I am anxious to get back on the floor at the hospital. Psych was interesting, but it doesn't give me the same internal sense of fulfilling something I am supposed to be doing as being at the bedside does. I am missing that aspect of my education. I have not been back to my externship since school started. Starting clinicals this week will get me back doing hands on care, and that always does a lot for my weary spirit. I need it.

We have our second exam today. I am not sure I am ready - attempts to study felt largely unsuccessful due to anxiety and fatigue. My last exam was fine, but not nearly good enough of a grade to carry me if this particular exam doesn't go well. We have so many extra projects and papers and side bars of activities going on. I will be super glad when the end of October arrives and most of my "extra" stuff has been accomplished and all that is left is to just go to lecture, to clinicals and do my lab skills. The boys have a ton of stuff going on too, and Stewart (their dad) has started back to school as well. Joe is semi-retired at this point and I find myself very relieved. I go to him for hugs, for reassurance, for loving, for my regular kicks in the ass that push me toward where I really wanted to go anyway. He cooks for me and helps around the house and takes care of our finances so that we stay on course through my schooling, things that get hard to pay attention to when in a program this intense, but that also contribute to the middle of the night fretting I seem to be stuck doing. It is impossible for me to fathom right now how I would be coping if I didn't have him for support.

I am hoping I get a chance to start an IV on a real person soon. I am doing well on the rubber arms in lab, but I can't tell if that really means anything when it comes to a flesh and blood vein.

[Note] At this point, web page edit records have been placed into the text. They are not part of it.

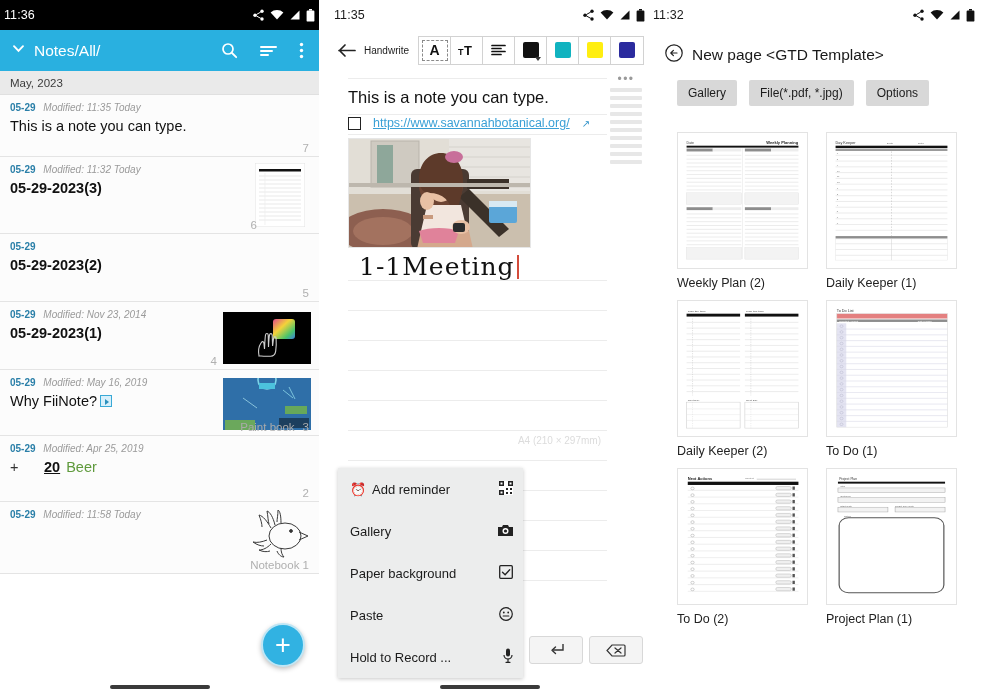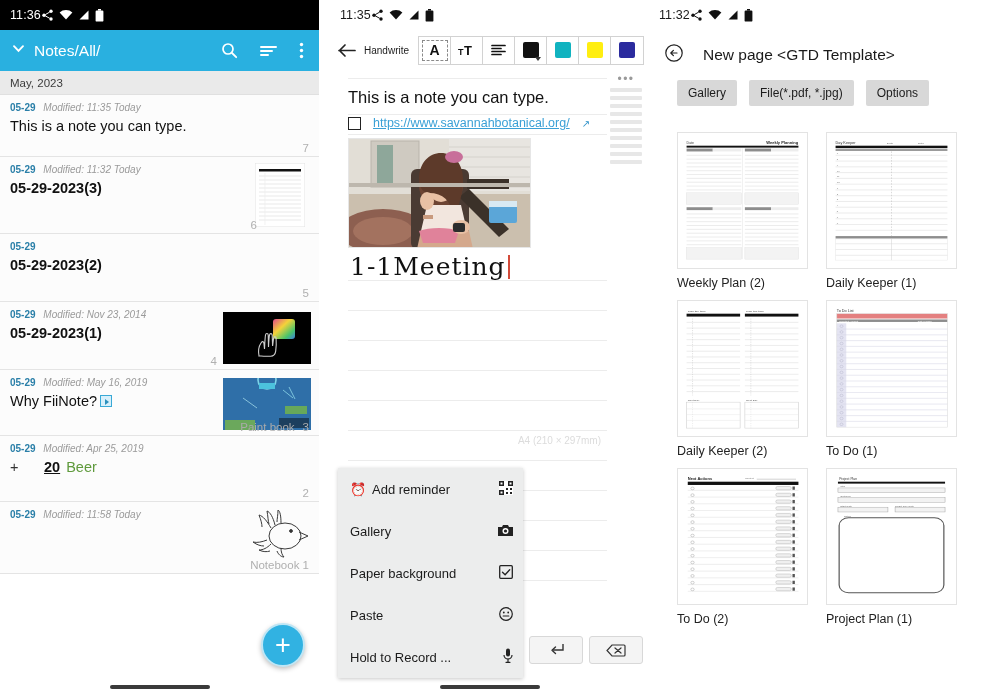"11:36" .statusbar { justify-content: none -> space-between; padding: 0 10px -> 0 4px }
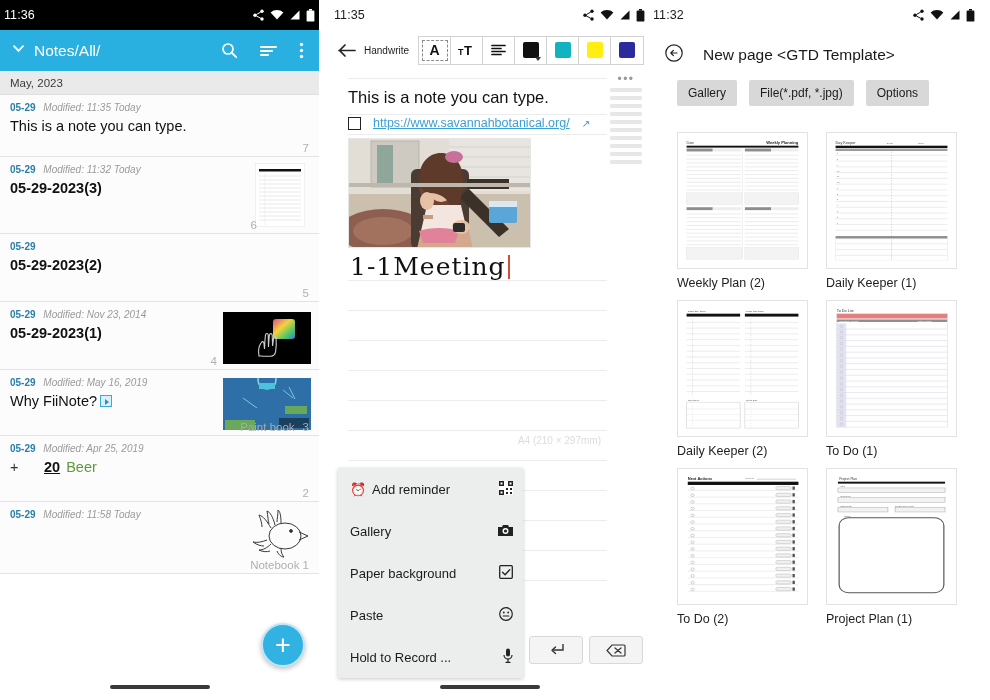"New page <GTD Template>" .p3-title { gap: 20px -> 9px }
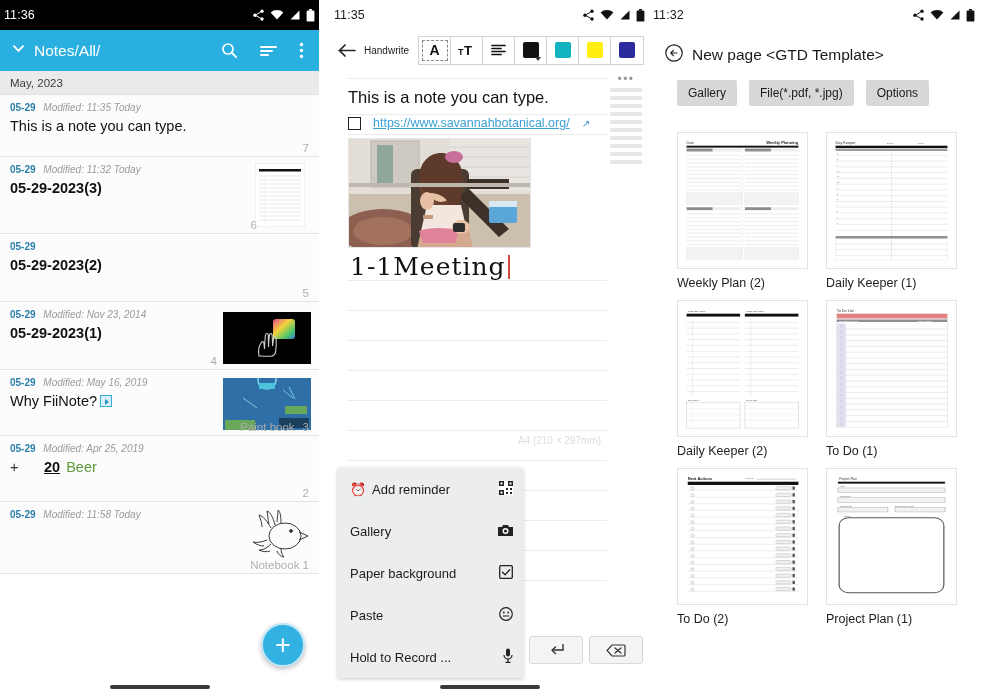"1-1Meeting" .hw-ink { left: 20px -> 29px }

So this week is going to be a humdinger in the sense of starting regular clinicals with an instructor who is now used to students being six weeks along. It will be good to get that over with. Saturday night Joe and I are attending a fundraiser gala and get to be all dressed up. I am vascillating between wearing my wedding gown (which was really just a while evening gown) or wearing a little black dress. We shall see which makes me feel most goddess-y that evening. My sister in law and I have tentative plans to get mani/pedi's that day, which at this moment sounds decadent enough to bring tears to my eyes. I am just so stressed out inside. Let the next few days go smoothly. Please let me not let myself down on this exam.